Sehingga kalau ada gangguan di jantung, maka juga akan terjadi gangguan
fungsi paru-paru, seperti terjadi bendungan paru. Maka hal ini, akan
mempengaruhi fungsi faal paru (Rahmawati dan Asriyani Azikin, 2004).
5
Volume dan Kapasitas Paru
Gambar 1. Spirometeri
Spirometri adalah salah satu metode sederhana yang dapat digunakan
untuk mempelajari ventilasi paru, yaitu dengan mencatat volume udara yang
masuk dan keluar paru. Spirometer terdiri dari sebuah drum yang dibalikkan di
atas bak air dan diimbangi oleh suatu beban. Di dalam drum terdapat gas untuk
bernapas, biasanya udara atau oksigen. Terdapat sebuah pipa yang
menghubungkan mulut dengan ruang gas.
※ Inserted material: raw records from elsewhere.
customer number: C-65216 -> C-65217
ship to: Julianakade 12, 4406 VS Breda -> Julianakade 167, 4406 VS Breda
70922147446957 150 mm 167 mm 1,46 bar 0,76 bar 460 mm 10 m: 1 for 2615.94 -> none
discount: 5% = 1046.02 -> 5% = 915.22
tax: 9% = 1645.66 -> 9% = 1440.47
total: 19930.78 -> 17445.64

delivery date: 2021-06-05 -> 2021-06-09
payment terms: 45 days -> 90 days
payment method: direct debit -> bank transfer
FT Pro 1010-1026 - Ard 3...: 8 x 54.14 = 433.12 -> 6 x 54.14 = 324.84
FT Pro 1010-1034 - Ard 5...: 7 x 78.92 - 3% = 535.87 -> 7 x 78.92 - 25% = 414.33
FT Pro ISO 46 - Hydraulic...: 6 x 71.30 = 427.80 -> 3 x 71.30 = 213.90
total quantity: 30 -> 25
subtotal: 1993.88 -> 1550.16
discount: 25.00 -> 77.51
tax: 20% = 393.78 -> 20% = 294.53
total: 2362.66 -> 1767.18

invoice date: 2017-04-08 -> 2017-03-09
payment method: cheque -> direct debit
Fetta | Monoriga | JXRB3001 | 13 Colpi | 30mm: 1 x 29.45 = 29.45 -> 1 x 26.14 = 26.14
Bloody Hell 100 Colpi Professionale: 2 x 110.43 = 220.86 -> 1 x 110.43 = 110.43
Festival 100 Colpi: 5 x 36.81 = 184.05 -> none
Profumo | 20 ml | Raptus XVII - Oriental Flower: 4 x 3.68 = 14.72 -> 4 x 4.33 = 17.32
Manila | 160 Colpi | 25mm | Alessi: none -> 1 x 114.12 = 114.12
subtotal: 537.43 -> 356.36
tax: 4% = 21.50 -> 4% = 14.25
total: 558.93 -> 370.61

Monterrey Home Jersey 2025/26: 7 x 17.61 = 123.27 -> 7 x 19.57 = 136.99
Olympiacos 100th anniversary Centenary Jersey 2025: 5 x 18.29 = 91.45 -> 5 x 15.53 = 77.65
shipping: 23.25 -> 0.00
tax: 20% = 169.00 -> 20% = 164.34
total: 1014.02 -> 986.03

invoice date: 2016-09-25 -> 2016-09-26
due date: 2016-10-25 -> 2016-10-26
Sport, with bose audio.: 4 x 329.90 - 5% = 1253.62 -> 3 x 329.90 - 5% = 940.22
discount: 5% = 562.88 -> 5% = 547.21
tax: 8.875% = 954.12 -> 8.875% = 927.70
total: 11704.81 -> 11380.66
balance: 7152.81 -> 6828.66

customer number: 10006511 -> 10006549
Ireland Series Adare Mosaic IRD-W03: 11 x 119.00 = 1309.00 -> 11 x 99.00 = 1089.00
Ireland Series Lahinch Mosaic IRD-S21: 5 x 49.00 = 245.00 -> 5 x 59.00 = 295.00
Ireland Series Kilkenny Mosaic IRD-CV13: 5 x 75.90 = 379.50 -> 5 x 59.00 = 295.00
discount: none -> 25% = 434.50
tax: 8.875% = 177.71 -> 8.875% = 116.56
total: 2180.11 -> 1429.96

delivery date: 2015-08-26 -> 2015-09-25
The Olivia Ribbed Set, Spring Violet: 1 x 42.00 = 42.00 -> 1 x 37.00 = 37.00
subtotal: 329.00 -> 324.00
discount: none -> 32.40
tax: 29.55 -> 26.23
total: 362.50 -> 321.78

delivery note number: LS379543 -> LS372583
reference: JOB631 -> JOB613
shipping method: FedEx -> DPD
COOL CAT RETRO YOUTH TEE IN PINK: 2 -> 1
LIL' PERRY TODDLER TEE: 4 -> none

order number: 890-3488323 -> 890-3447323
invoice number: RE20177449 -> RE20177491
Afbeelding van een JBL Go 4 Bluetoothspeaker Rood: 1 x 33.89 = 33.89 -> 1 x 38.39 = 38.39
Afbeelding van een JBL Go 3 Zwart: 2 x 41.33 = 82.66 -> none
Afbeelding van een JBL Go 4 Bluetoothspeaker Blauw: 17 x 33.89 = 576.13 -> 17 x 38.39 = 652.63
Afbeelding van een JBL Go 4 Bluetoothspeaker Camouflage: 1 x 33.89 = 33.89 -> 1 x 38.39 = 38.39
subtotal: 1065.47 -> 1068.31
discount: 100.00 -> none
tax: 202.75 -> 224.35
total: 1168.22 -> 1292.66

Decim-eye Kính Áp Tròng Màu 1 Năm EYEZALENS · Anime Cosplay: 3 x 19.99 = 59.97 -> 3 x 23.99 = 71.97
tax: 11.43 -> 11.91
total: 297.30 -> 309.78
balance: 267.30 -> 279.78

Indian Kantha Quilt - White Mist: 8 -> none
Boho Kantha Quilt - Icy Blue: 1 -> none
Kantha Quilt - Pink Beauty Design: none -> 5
Bila seseorang bernapas melalui pipa
tersebut, drum akan naik turun dan terjadi perekaman yang sesuai pada gulungan
kertas yang berputar (Wagner, 2005).
Gambar 2. Peristiwa Pernapasan Selama Bernapas Normal, Inspirasi Maksimal,
dan Ekspirasi Maksimal
6
Gambar di atas adalah sebuah spirogram yang menunjukkan perubahan
volume paru pada berbagai kondisi pernapasan. Untuk memudahkan penjelasan
mengenai peristiwa ventilasi paru, udara dalam paru pada diagram dibagi menjadi
empat volume dan empat kapasitas yang merupakan nilai rata-rata pada laki-laki
dewasa muda (Wagner, 2005).
Volume Paru
Pada bagian kiri gambar dituliskan empat volume paru. Bila semuanya
dijumlahkan, sama dengan volume maksimal paru yang mengembang;
Penjelasan dari masing-masing volume ini adalah sebagai berikut:
1. Volume tidal (VT) adalah volume udara yang diinspirasi atau diekspirasi setiap
kali bernapas normal; besarnya kira-kira 500 mililiter;
2. Volume cadangan inspirasi (IRV) adalah volume udara ekstra yang dapat
diinspirasi setelah dan di atas volume tidal normal bila dilakukan inspirasi kuat
dengan kontraksi maksimal dari diafragma, m. intercostalis externi, dan otot
inspirasi aksesori; biasanya mencapai 3000 mililiter;
3. Volume cadangan ekspirasi (ERV) adalah volume udara ekstra maksimal yang
dapat diekspirasi melalui ekspirasi kuat pada akhir ekspirasi tidak normal; jumlah
normalnya adalah sekitar 1100 mililiter;
4. Volume residu (RV) yaitu volume udara yang masih tetap berada di paru
setelah ekspirasi paling kuat; volume ini besarnya kira-kira 1200 mililiter.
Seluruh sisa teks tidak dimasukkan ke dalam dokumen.